🤖 AI Summary
Existing threshold selection methods for complex networks suffer from two key limitations: (1) reliance on heuristic rules and high sensitivity to parameter tuning, and (2) neglect of higher-order interactions involving three or more nodes. To address these issues, this paper proposes a robust threshold optimization framework grounded in Topological Data Analysis (TDA). Methodologically, it introduces persistent homology—applied for the first time to quantify the stability of network topological features—and integrates user-defined hyperparameter constraints to guide threshold search on co-occurrence networks via higher-order structural priors. The core contribution lies in selecting thresholds based on higher-order topological features (e.g., 2-simplices and beyond), rather than pairwise edges alone, thereby enhancing both robustness and interpretability. Experiments on scientometric concept networks demonstrate that the resulting networks exhibit strong resilience to parameter perturbations, preserve ternary and higher-order relational structures significantly better than baselines, and admit clear topological semantics.
📝 Abstract
Thresholding--the pruning of nodes or edges based on their properties or weights--is an essential preprocessing tool for extracting interpretable structure from complex network data, yet existing methods face several key limitations. Threshold selection often relies on heuristic methods or trial and error due to large parameter spaces and unclear optimization criteria, leading to sensitivity where small parameter variations produce significant changes in network structure. Moreover, most approaches focus on pairwise relationships between nodes, overlooking critical higher-order interactions involving three or more nodes. We introduce a systematic thresholding algorithm that leverages topological data analysis to identify optimal network parameters by accounting for higher-order structural relationships.
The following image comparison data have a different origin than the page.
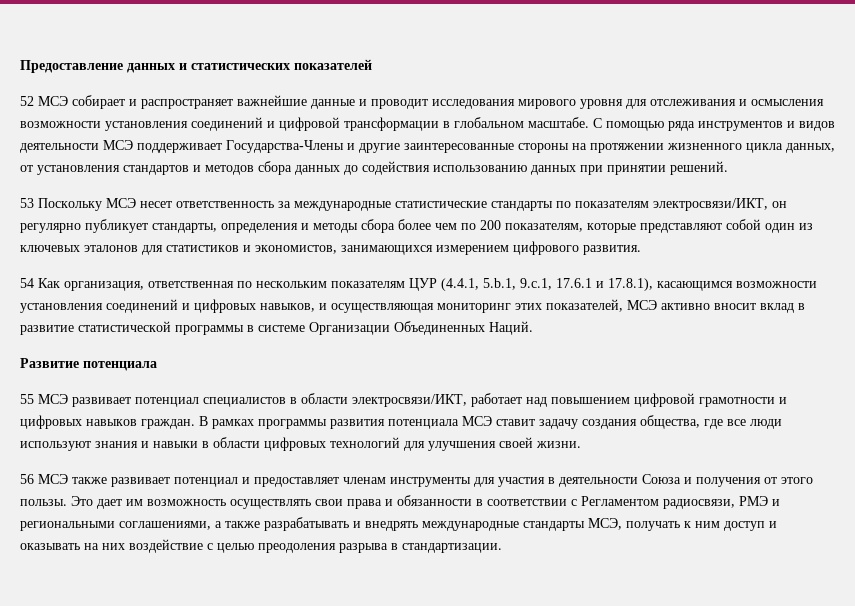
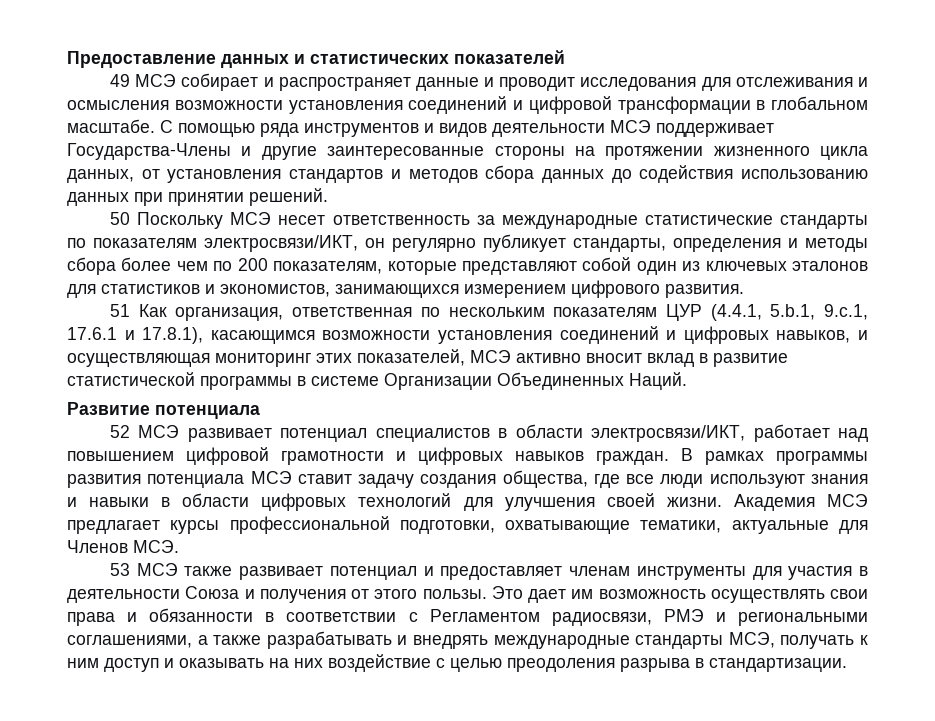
- 52 МСЭ собирает и распространяет важнейшие данные и проводит исследования мирового уровня для отслеживания и осмысления возможности установления соединений и цифровой трансформации в глобальном масштабе.
+ 49 МСЭ собирает и распространяет данные и проводит исследования для отслеживания и осмысления возможности установления соединений и цифровой трансформации в глобальном масштабе.
- 53 Поскольку МСЭ несет ответственность за международные статистические стандарты по показателям электросвязи/ИКТ, он регулярно публикует стандарты, определения и методы сбора более чем по 200 показателям, которые представляют собой один из ключевых эталонов для статистиков и экономистов, занимающихся измерением цифрового развития.
+ 50 Поскольку МСЭ несет ответственность за международные статистические стандарты по показателям электросвязи/ИКТ, он регулярно публикует стандарты, определения и методы сбора более чем по 200 показателям, которые представляют собой один из ключевых эталонов для статистиков и экономистов, занимающихся измерением цифрового развития.
- 54 Как организация, ответственная по нескольким показателям ЦУР (4.4.1, 5.b.1, 9.c.1, 17.6.1 и 17.8.1), касающимся возможности установления соединений и цифровых навыков, и осуществляющая мониторинг этих показателей, МСЭ активно вносит вклад в развитие статистической программы в системе Организации Объединенных Наций.
+ 51 Как организация, ответственная по нескольким показателям ЦУР (4.4.1, 5.b.1, 9.c.1, 17.6.1 и 17.8.1), касающимся возможности установления соединений и цифровых навыков, и осуществляющая мониторинг этих показателей, МСЭ активно вносит вклад в развитие статистической программы в системе Организации Объединенных Наций.
- 55 МСЭ развивает потенциал специалистов в области электросвязи/ИКТ, работает над повышением цифровой грамотности и цифровых навыков граждан.
+ 52 МСЭ развивает потенциал специалистов в области электросвязи/ИКТ, работает над повышением цифровой грамотности и цифровых навыков граждан.
- В рамках программы развития потенциала МСЭ ставит задачу создания общества, где все люди используют знания и навыки в области цифровых технологий для улучшения своей жизни.
- 56 МСЭ также развивает потенциал и предоставляет членам инструменты для участия в деятельности Союза и получения от этого пользы.
+ В рамках программы развития потенциала МСЭ ставит задачу создания общества, где все люди используют знания и навыки в области цифровых технологий для улучшения своей жизни. Академия МСЭ предлагает курсы профессиональной подготовки, охватывающие тематики, актуальные для Членов МСЭ.
+ 53 МСЭ также развивает потенциал и предоставляет членам инструменты для участия в деятельности Союза и получения от этого пользы.

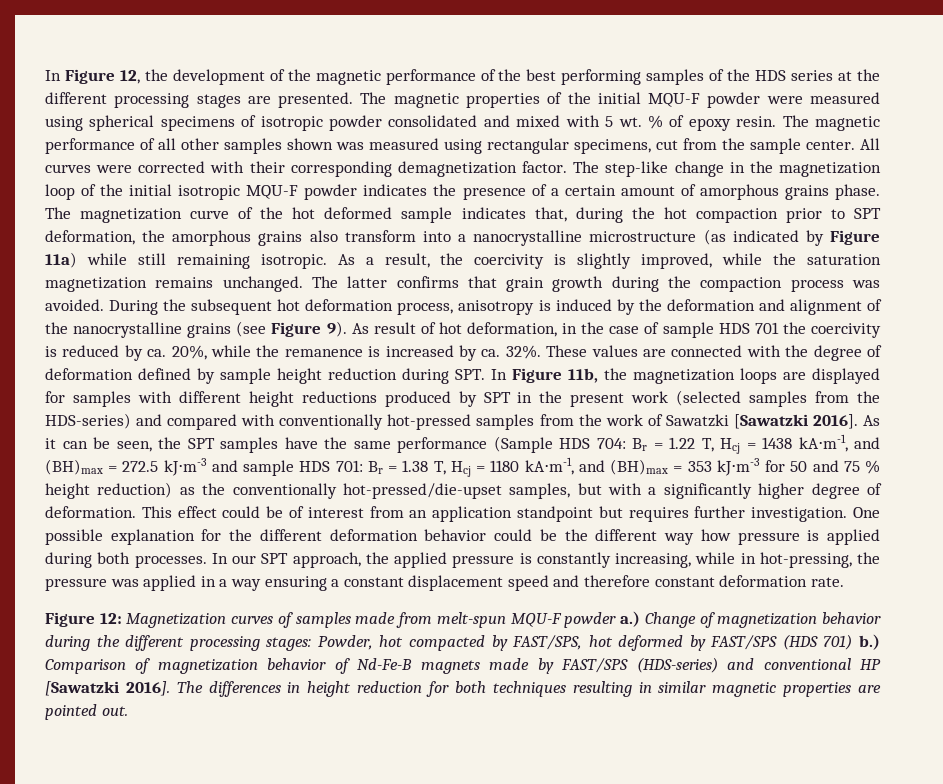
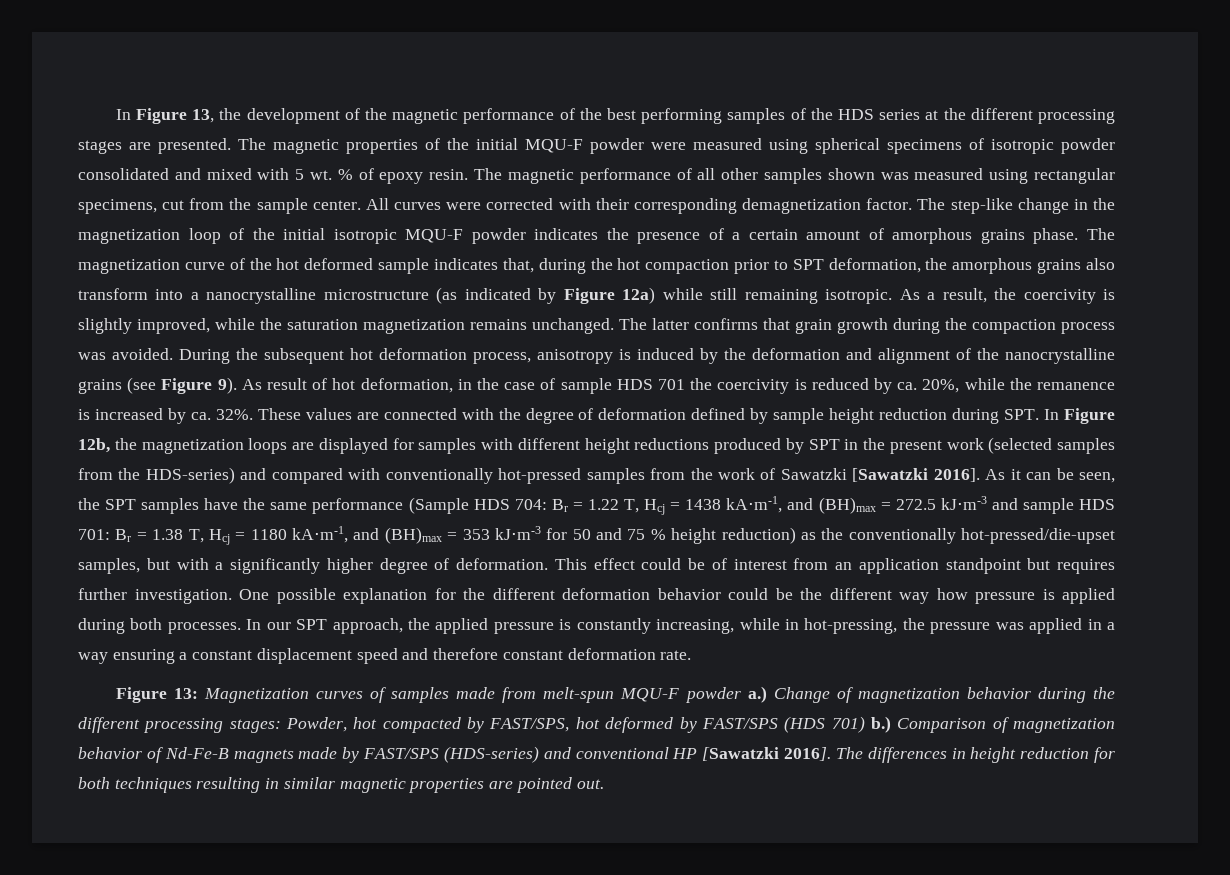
- In Figure 12, the development of the magnetic performance of the best performing samples of the HDS series at the different processing stages are presented.
+ In Figure 13, the development of the magnetic performance of the best performing samples of the HDS series at the different processing stages are presented.
- The magnetization curve of the hot deformed sample indicates that, during the hot compaction prior to SPT deformation, the amorphous grains also transform into a nanocrystalline microstructure (as indicated by Figure 11a) while still remaining isotropic.
+ The magnetization curve of the hot deformed sample indicates that, during the hot compaction prior to SPT deformation, the amorphous grains also transform into a nanocrystalline microstructure (as indicated by Figure 12a) while still remaining isotropic.
- These values are connected with the degree of deformation defined by sample height reduction during SPT. In Figure 11b, the magnetization loops are displayed for samples with different height reductions produced by SPT in the present work (selected samples from the HDS-series) and compared with conventionally hot-pressed samples from the work of Sawatzki [Sawatzki 2016].
+ These values are connected with the degree of deformation defined by sample height reduction during SPT. In Figure 12b, the magnetization loops are displayed for samples with different height reductions produced by SPT in the present work (selected samples from the HDS-series) and compared with conventionally hot-pressed samples from the work of Sawatzki [Sawatzki 2016].
- Figure 12: Magnetization curves of samples made from melt-spun MQU-F powder a.)
+ Figure 13: Magnetization curves of samples made from melt-spun MQU-F powder a.)

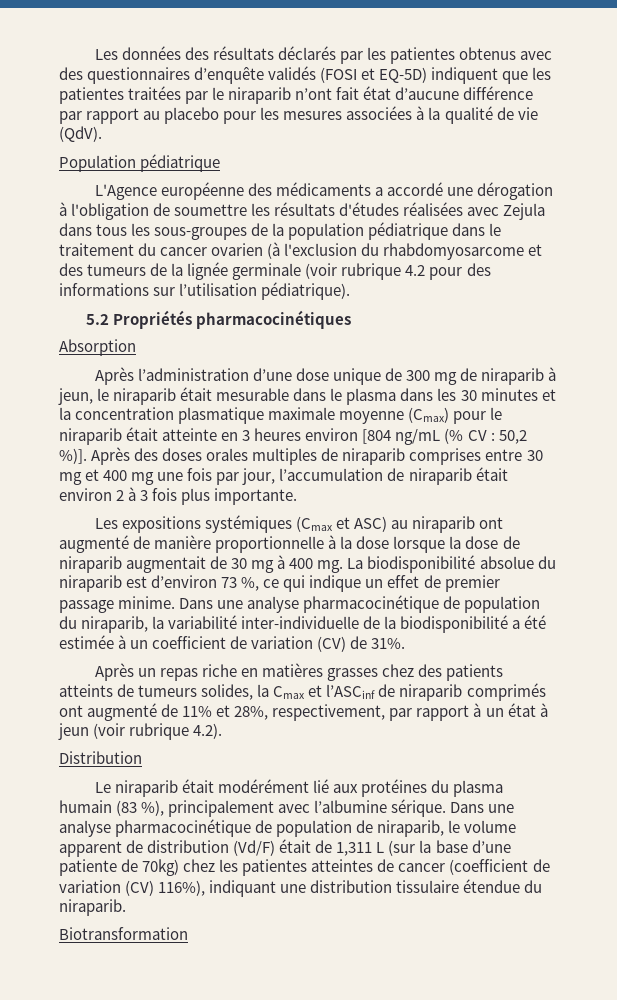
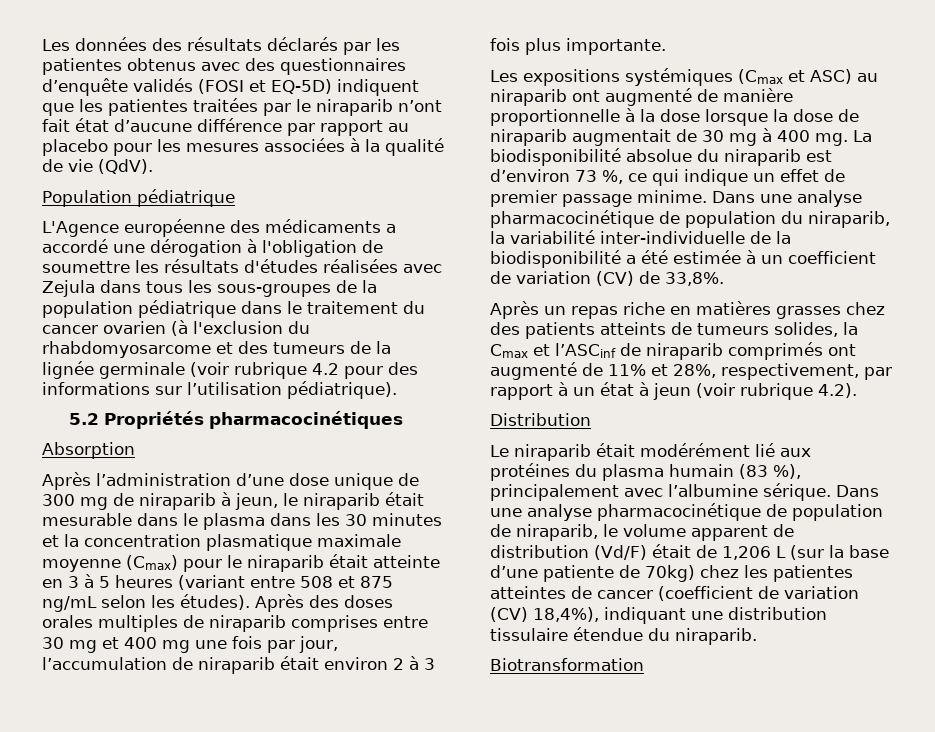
- Après l’administration d’une dose unique de 300 mg de niraparib à jeun, le niraparib était mesurable dans le plasma dans les 30 minutes et la concentration plasmatique maximale moyenne (Cmax) pour le niraparib était atteinte en 3 heures environ [804 ng/mL (% CV : 50,2 %)].
+ Après l’administration d’une dose unique de 300 mg de niraparib à jeun, le niraparib était mesurable dans le plasma dans les 30 minutes et la concentration plasmatique maximale moyenne (Cmax) pour le niraparib était atteinte en 3 à 5 heures (variant entre 508 et 875 ng/mL selon les études).
- Dans une analyse pharmacocinétique de population du niraparib, la variabilité inter-individuelle de la biodisponibilité a été estimée à un coefficient de variation (CV) de 31%.
+ Dans une analyse pharmacocinétique de population du niraparib, la variabilité inter-individuelle de la biodisponibilité a été estimée à un coefficient de variation (CV) de 33,8%.
- Dans une analyse pharmacocinétique de population de niraparib, le volume apparent de distribution (Vd/F) était de 1,311 L (sur la base d’une patiente de 70kg) chez les patientes atteintes de cancer (coefficient de variation (CV) 116%), indiquant une distribution tissulaire étendue du niraparib.
+ Dans une analyse pharmacocinétique de population de niraparib, le volume apparent de distribution (Vd/F) était de 1,206 L (sur la base d’une patiente de 70kg) chez les patientes atteintes de cancer (coefficient de variation (CV) 18,4%), indiquant une distribution tissulaire étendue du niraparib.

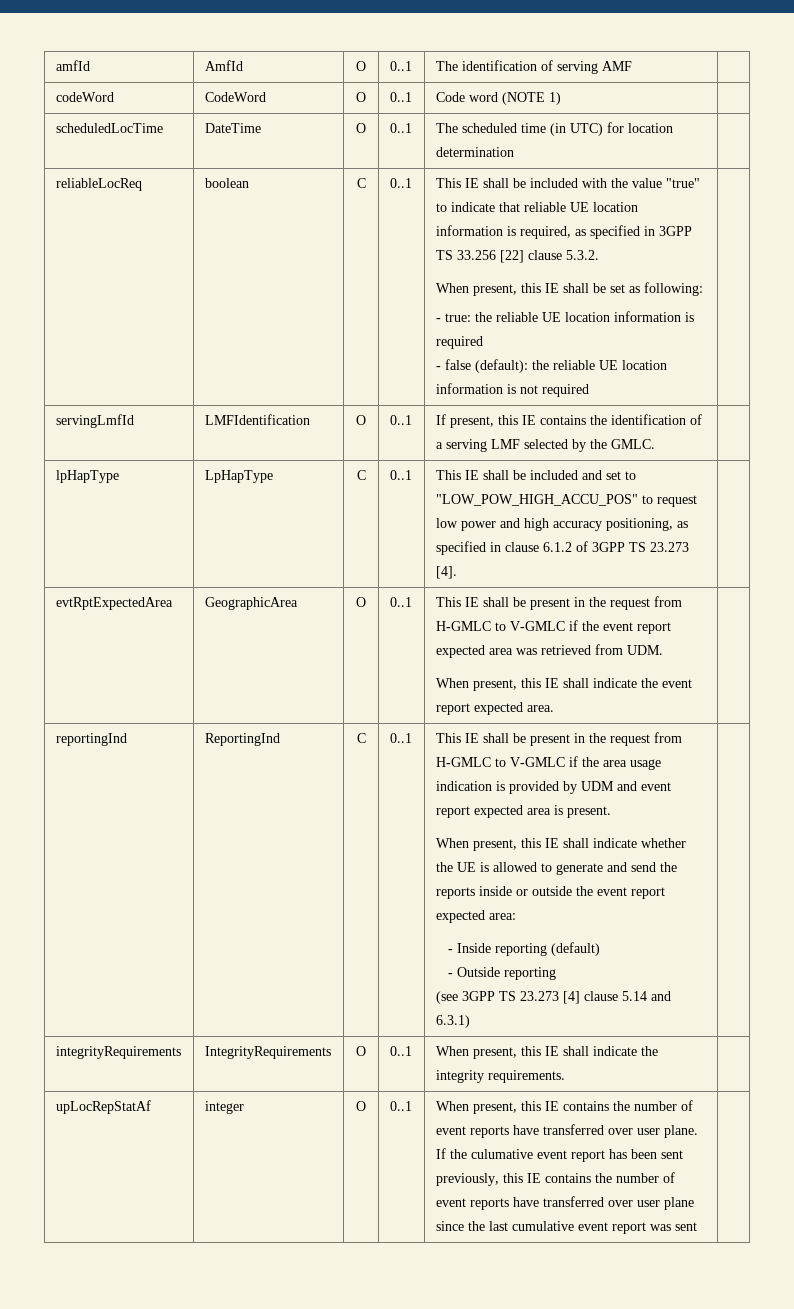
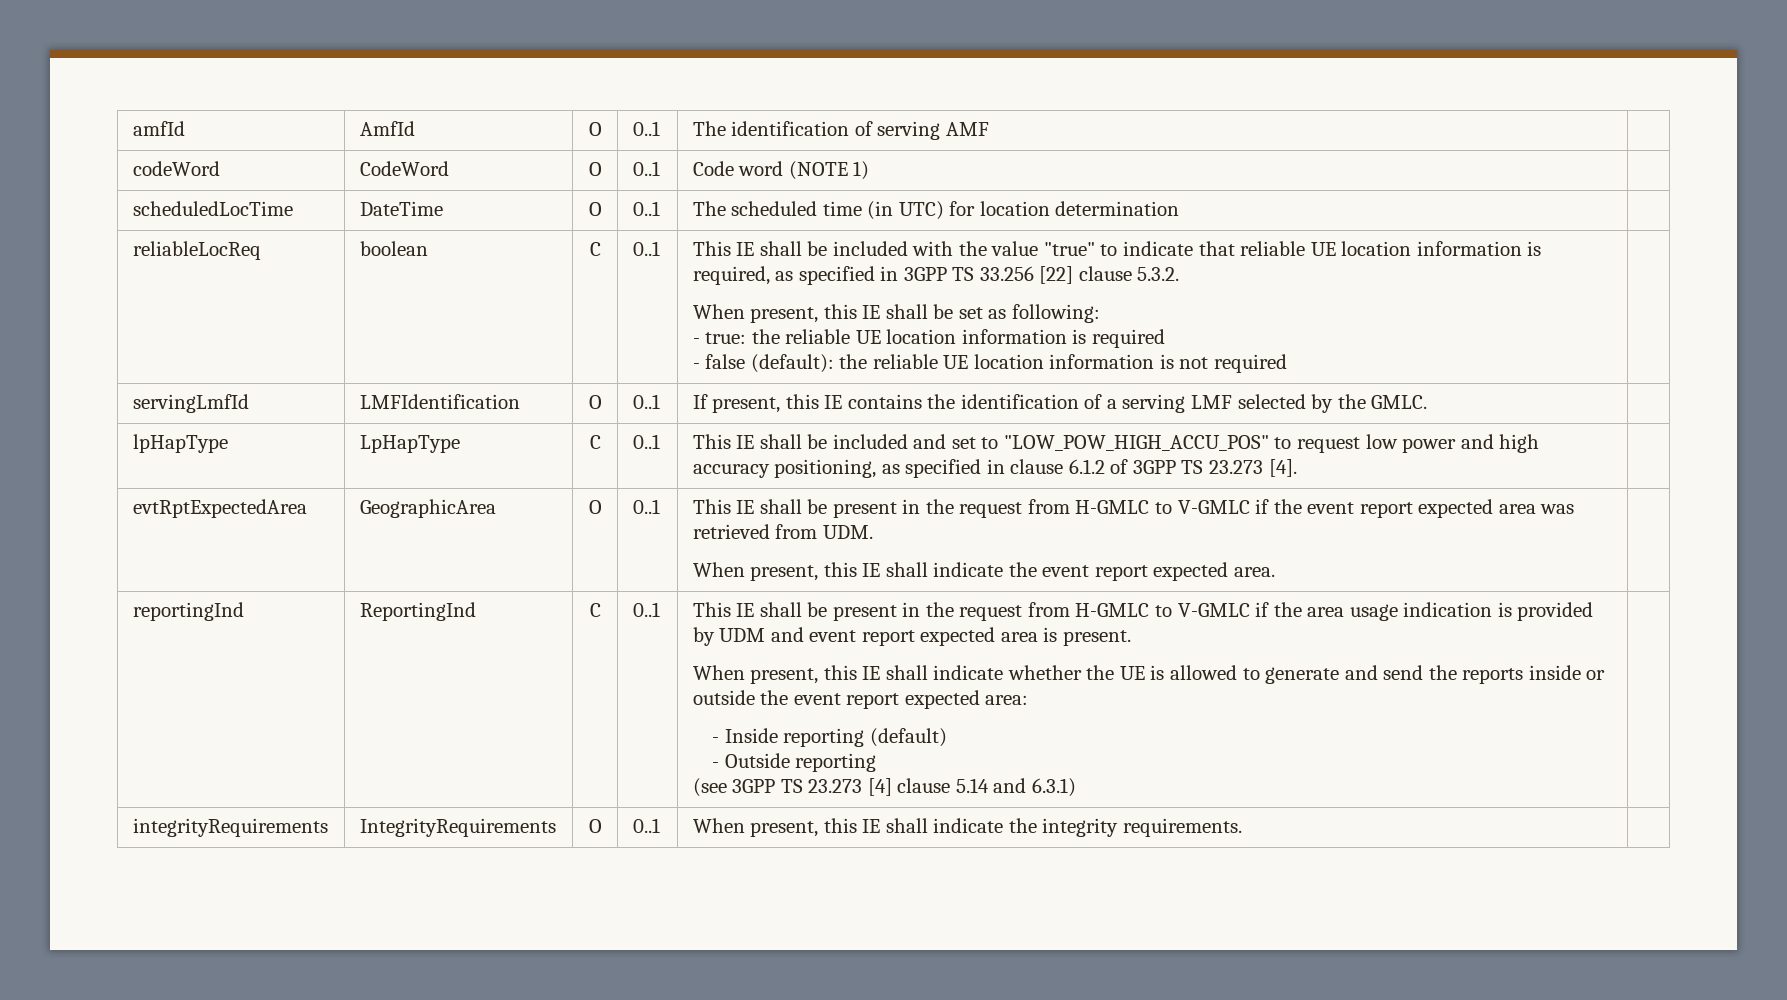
- upLocRepStatAf | integer | O | 0..1 | When present, this IE contains the number of event reports have transferred over user plane. If the culumative event report has been sent previously, this IE contains the number of event reports have transferred over user plane since the last cumulative event report was sent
Our method uses persistent homology to compute the stability of homological features across the parameter space, identifying parameter choices that are robust to small variations while preserving meaningful topological structure. Hyperparameters allow users to specify minimum requirements for topological features, effectively constraining the parameter search to avoid spurious solutions. We demonstrate the approach with an application in the Science of Science, where networks of scientific concepts are extracted from research paper abstracts, and concepts are connected when they co-appear in the same abstract. The flexibility of our approach allows researchers to incorporate domain-specific constraints and extends beyond network thresholding to general parameterization problems in data analysis.